I think you're right that Vlad's suggestion doesn't work as written, as 
we don't have any way to determine the "actual decompressed table size" 
to compare with the "original" size recorded in the directory.

There's a possible way to overcome this, I think, but it's sufficiently 
convoluted that I am reluctant to even suggest it.... but here goes. For 
the 'hmtx' table, the 'origLength' field in the directory will actually 
store the length of the compressed data *after* the transformation (if 
applicable), so that we can correctly read it from the data stream. So 
'hmtx' will in effect store transformLength *instead of* origLength, 
rather than in addition to it.

We could -- in theory -- do this because the true origLength of 'hmtx' 
can be derived from other data in the font: it will be exactly

   trueHmtxLength =
     hhea.numOfHMetrics * sizeof(longHorMetric) +
       (maxp.numGlyphs - hhea.numOfHMetrics) * sizeof(SHORT)

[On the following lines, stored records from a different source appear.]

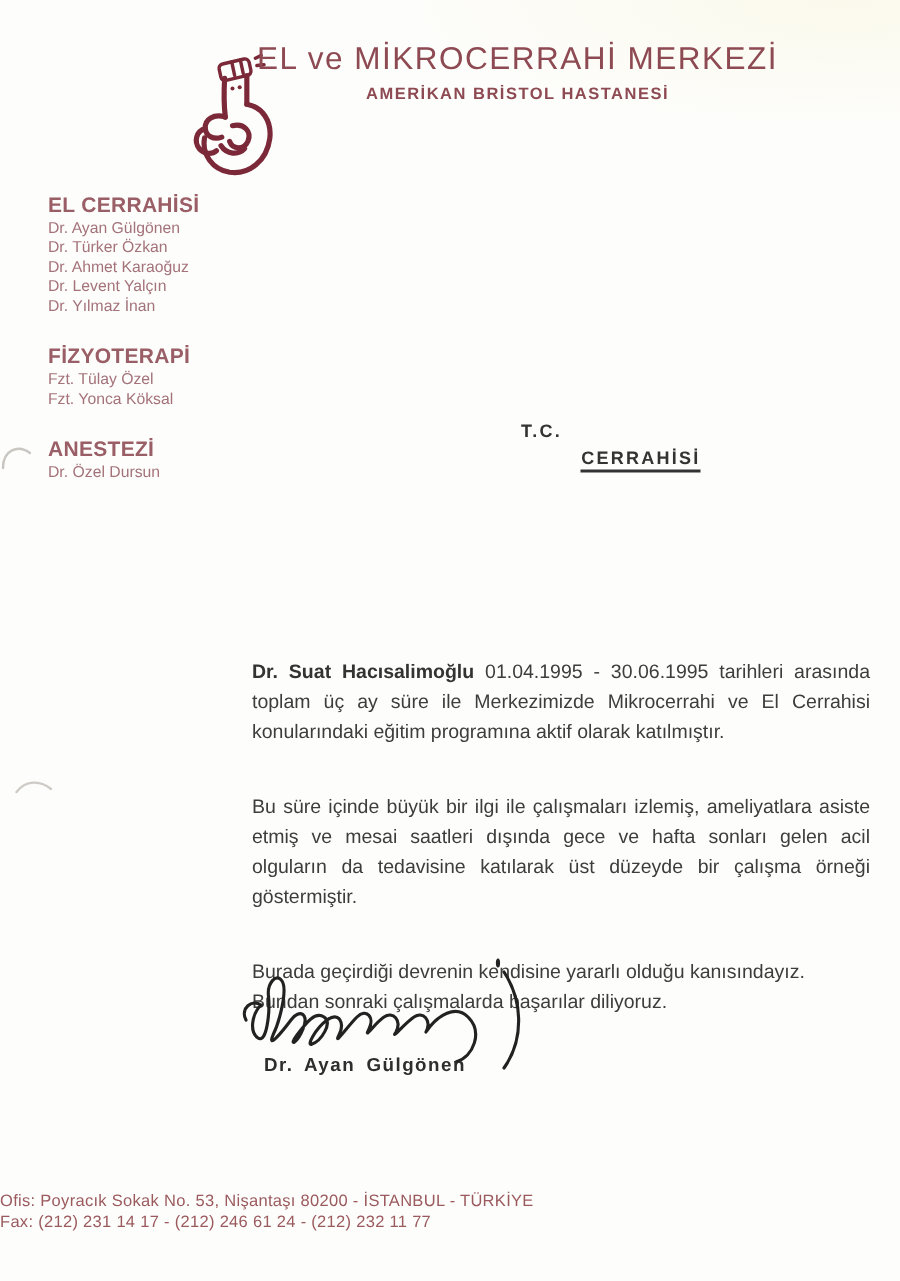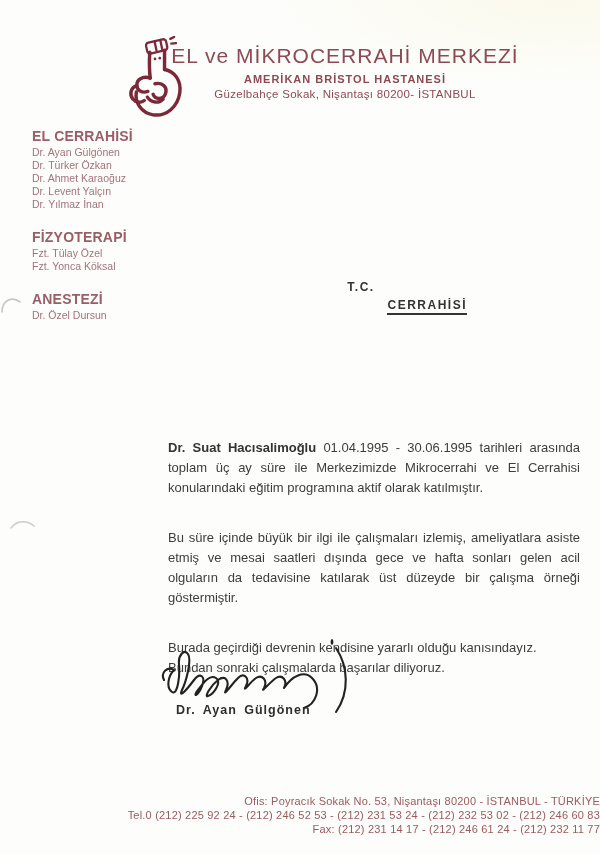"EL ve MİKROCERRAHİ MERKEZİ" .header-text { top: 44px -> 28px }
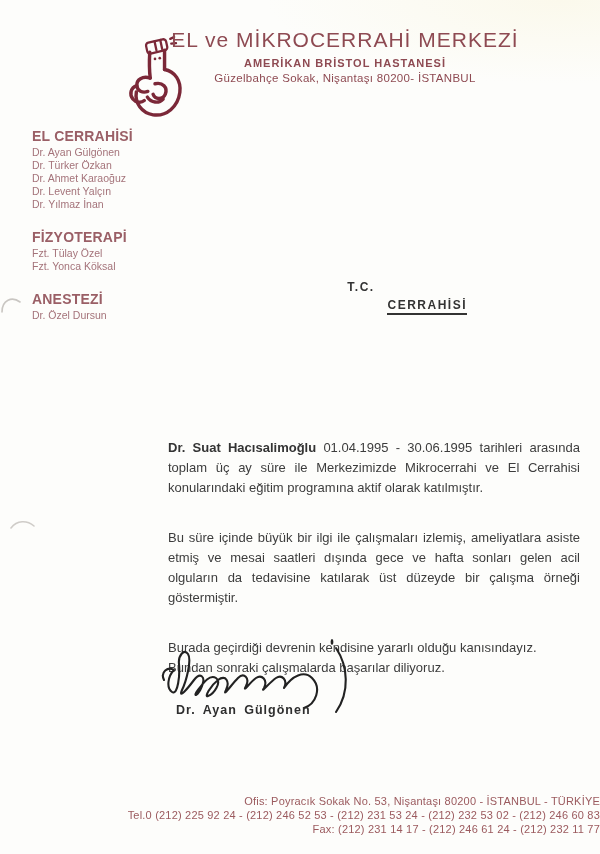"Güzelbahçe Sokak, Nişantaşı 80200-" div.h-addr { html: <div>Güzelbahçe Sokak, Nişantaşı 80200- İSTANBUL</div> -> none }
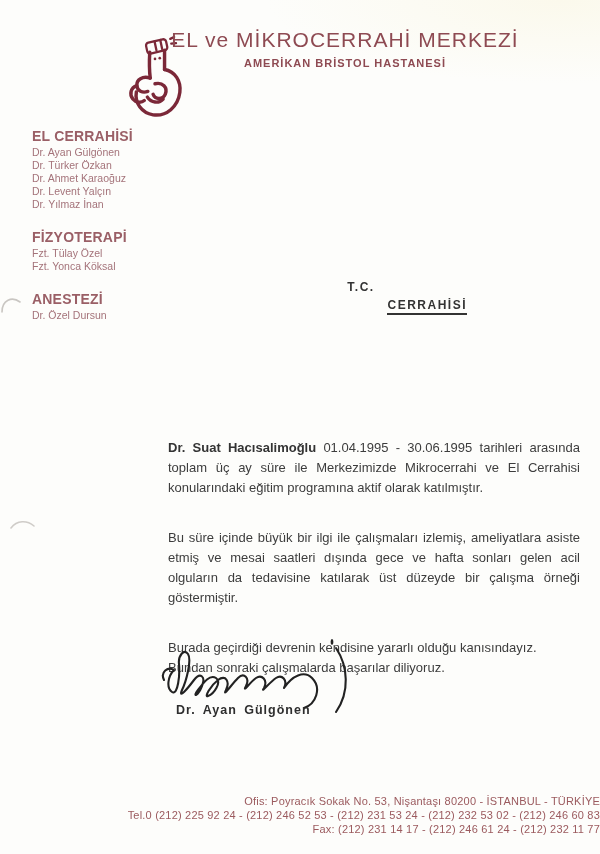"Ofis: Poyracık Sokak No. 53," .footer { text-align: right -> left }
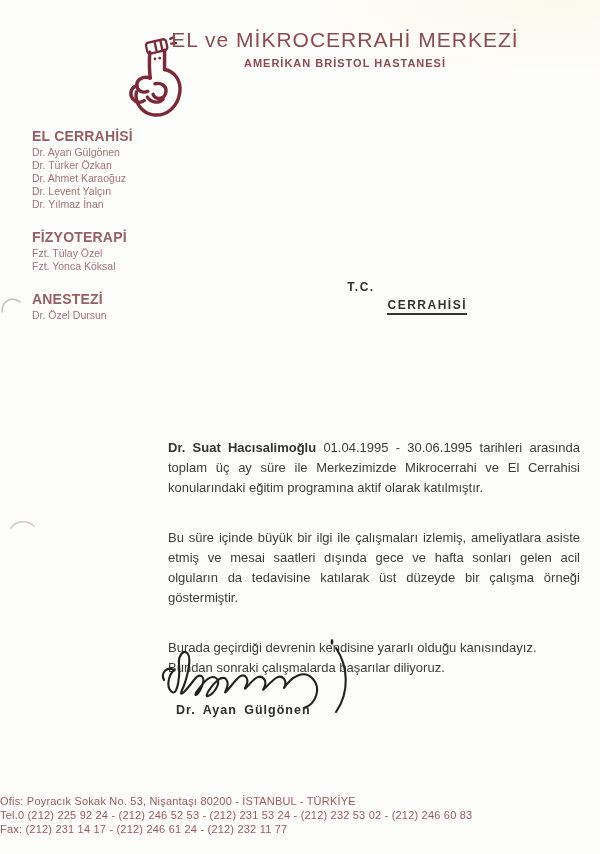"Tel.0 (212) 225 92 24" div { html: <div>Tel.0 (212) 225 92 24 - (212) 246 52 53 - (212) 231 53 24 - (212) 232 53 02 - (212) 246 60 83</div> -> none }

So the two possible values for the 'hmtx' origLength field in the WOFF2 
table directory would be either this trueHmtxLength value, in which case 
the lsb-removal transform was not applied, or

   transformedHmtxLength = hhea.numOfHMetrics * sizeof(USHORT)

in which case lsb-removal was used, and the decoder needs to reconstruct 
lsb values from the glyph bbox records.

All existing WOFF2 fonts would continue to work after decoders are 
updated to recognize this convention, because they have the 
trueHmtxLength stored in the origLength field, meaning the transform has 
not been applied.

However, my preference would be to avoid this sort of complex 
interdependency, and instead bring back an 'isTransformed' flag in the 
TableDirectoryEntry flags byte. This is so much simpler and cleaner -- 
and more extensible, if we come up with a transform for any other table 
whose "true original size" may not be predictable from other data in the 
font.

Ideally, we'd define an isTransformed flag, and require it to be set for 
all tables that are transformed (including 'glyf' and 'loca'); this 
would imply that font producers would have the option of NOT 
transforming 'glyf' and 'loca' if desired. But existing fonts have these 
tables transformed, and do not have the flag set; to avoid breaking 
compatibility with them, perhaps we need to specify that those two 
tables are ALWAYS transformed, and the flag is ignored.

For tables other than 'hmtx' (and 'vmtx', which can be handled 
similarly), setting the isTransformed flag would currently be an error, 
as no transform is defined for them and the decoder wouldn't know what 
to do.

JK

Received on Thursday, 21 May 2015 10:34:01 UTC